[Records to process — start]
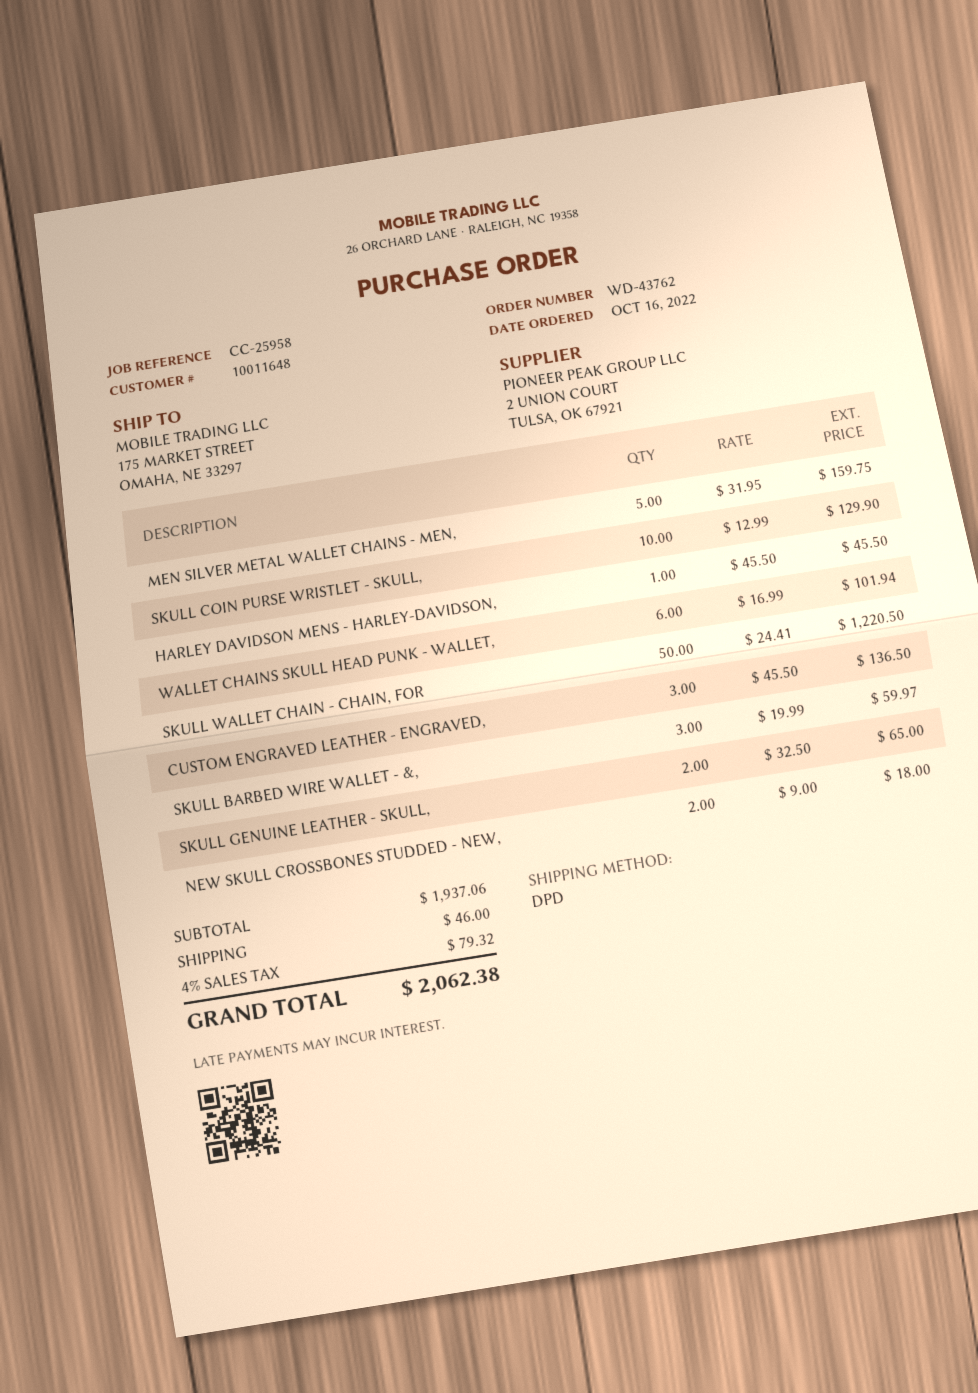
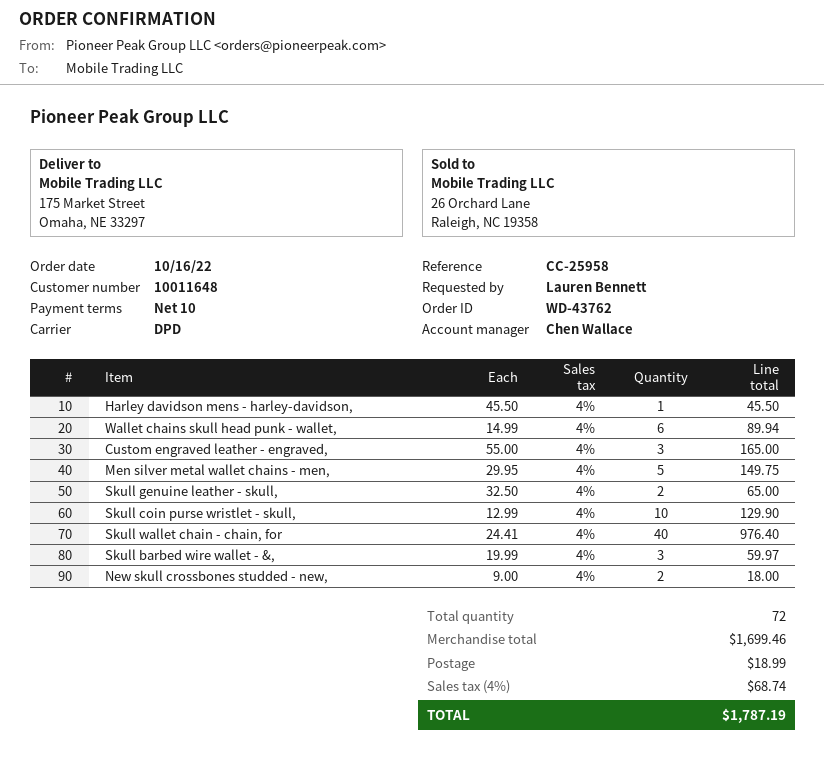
MEN SILVER METAL WALLET CHAINS - MEN,: 5 x 31.95 = 159.75 -> 5 x 29.95 = 149.75
WALLET CHAINS SKULL HEAD PUNK - WALLET,: 6 x 16.99 = 101.94 -> 6 x 14.99 = 89.94
SKULL WALLET CHAIN - CHAIN, FOR: 50 x 24.41 = 1220.50 -> 40 x 24.41 = 976.40
CUSTOM ENGRAVED LEATHER - ENGRAVED,: 3 x 45.50 = 136.50 -> 3 x 55.00 = 165.00
subtotal: 1937.06 -> 1699.46
shipping: 46.00 -> 18.99
tax: 4% = 79.32 -> 4% = 68.74
total: 2062.38 -> 1787.19

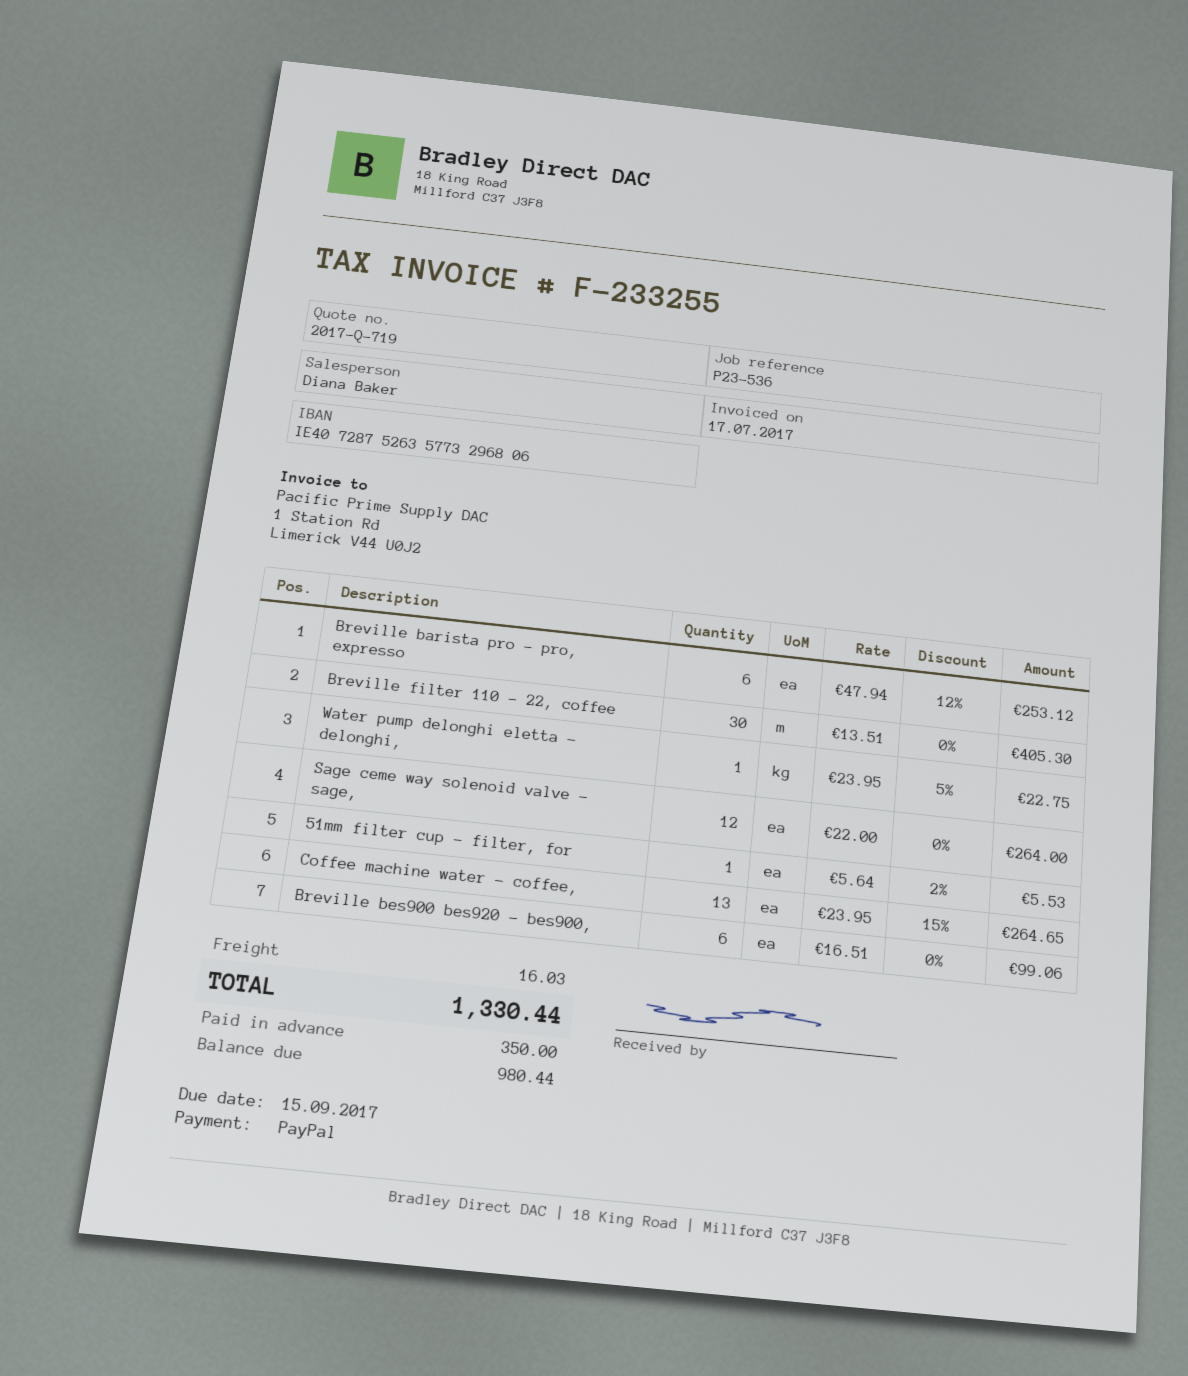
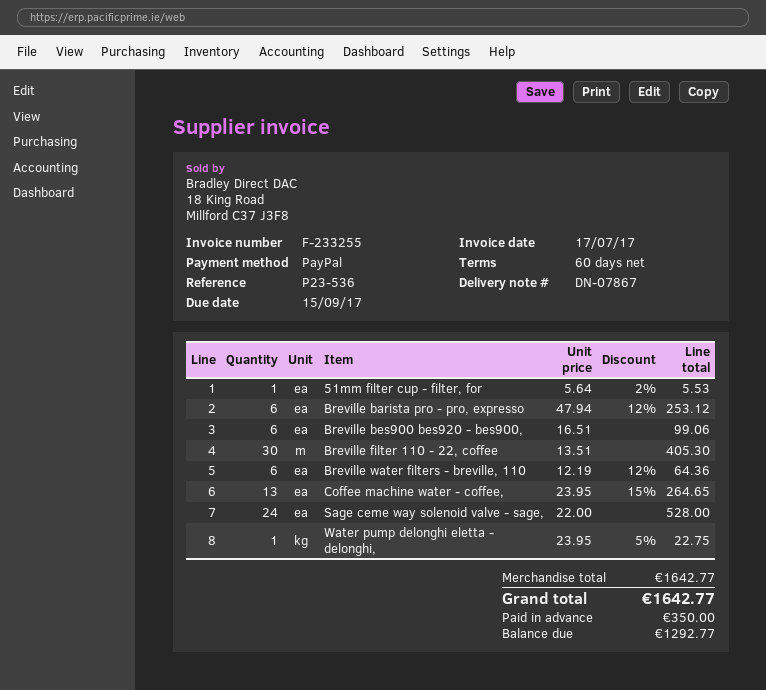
Sage ceme way solenoid valve - sage,: 12 x 22.00 = 264.00 -> 24 x 22.00 = 528.00
Breville water filters - breville, 110: none -> 6 x 12.19 - 12% = 64.36
shipping: 16.03 -> none
total: 1330.44 -> 1642.77
balance: 980.44 -> 1292.77

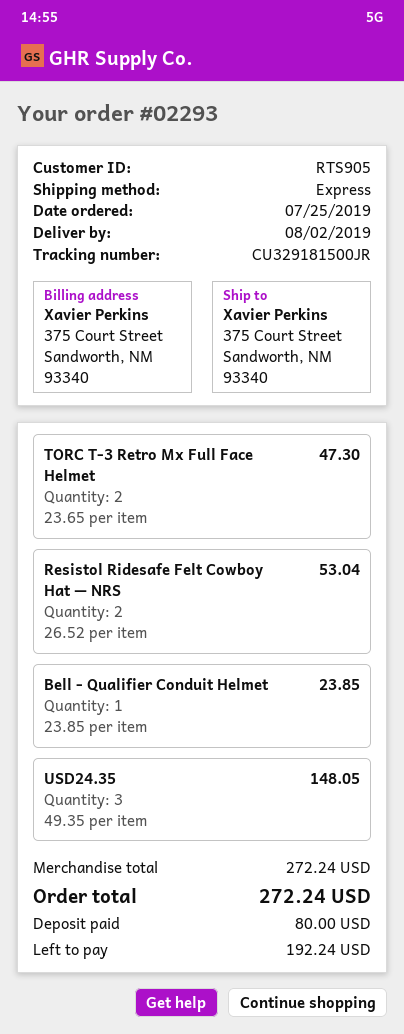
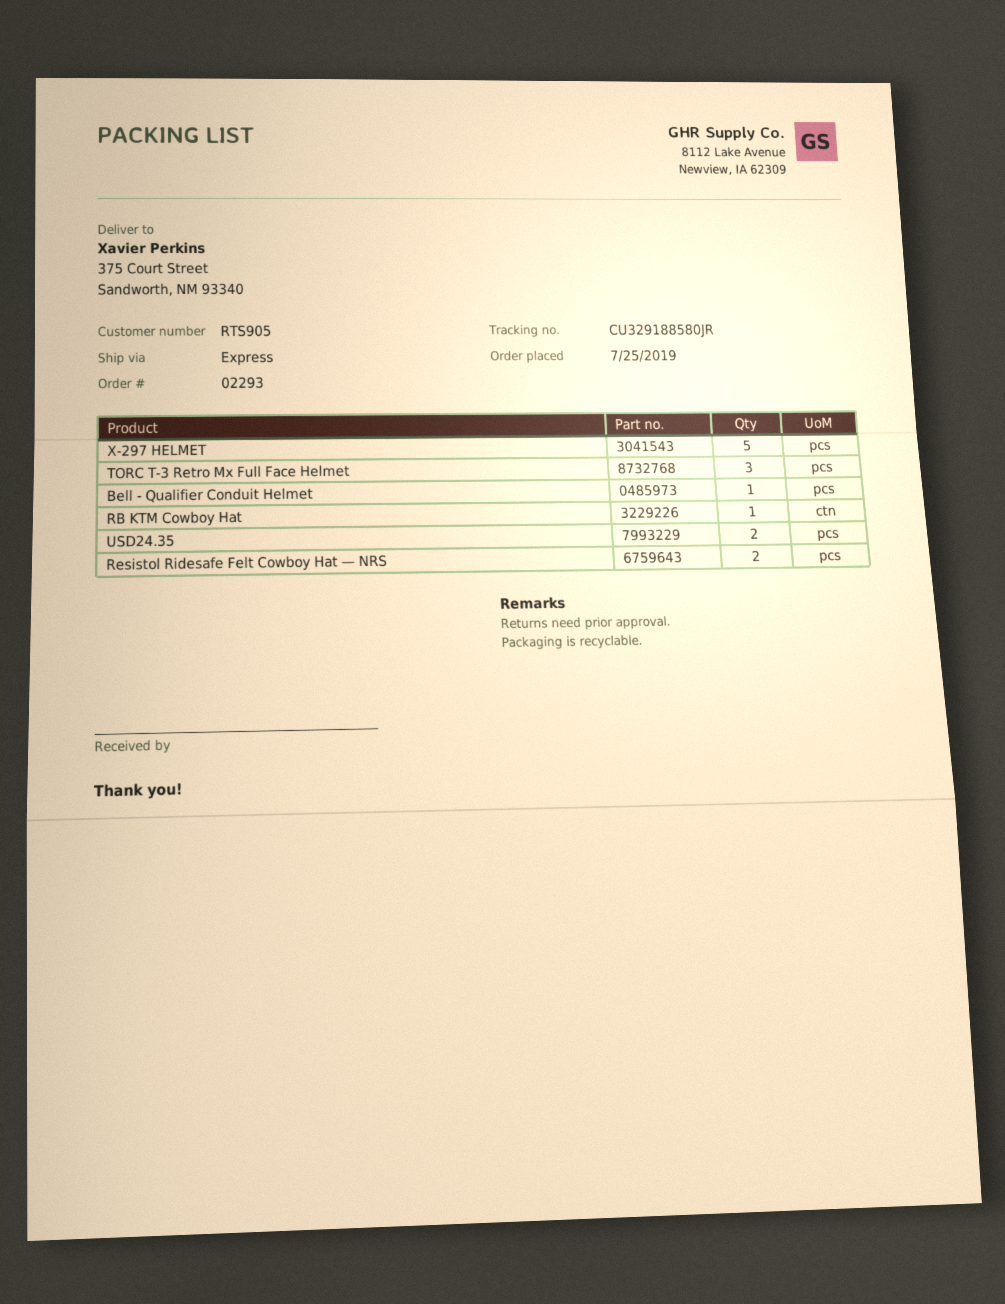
tracking number: CU329181500JR -> CU329188580JR
TORC T-3 Retro Mx Full Face Helmet: 2 -> 3
USD24.35: 3 -> 2
X-297 HELMET: none -> 5
RB KTM Cowboy Hat: none -> 1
[Records to process — finish]
#### Directions for this task
Only the count belongs in your answer, so please work out how many lines of the data contain "SKULL".

#### The answer
2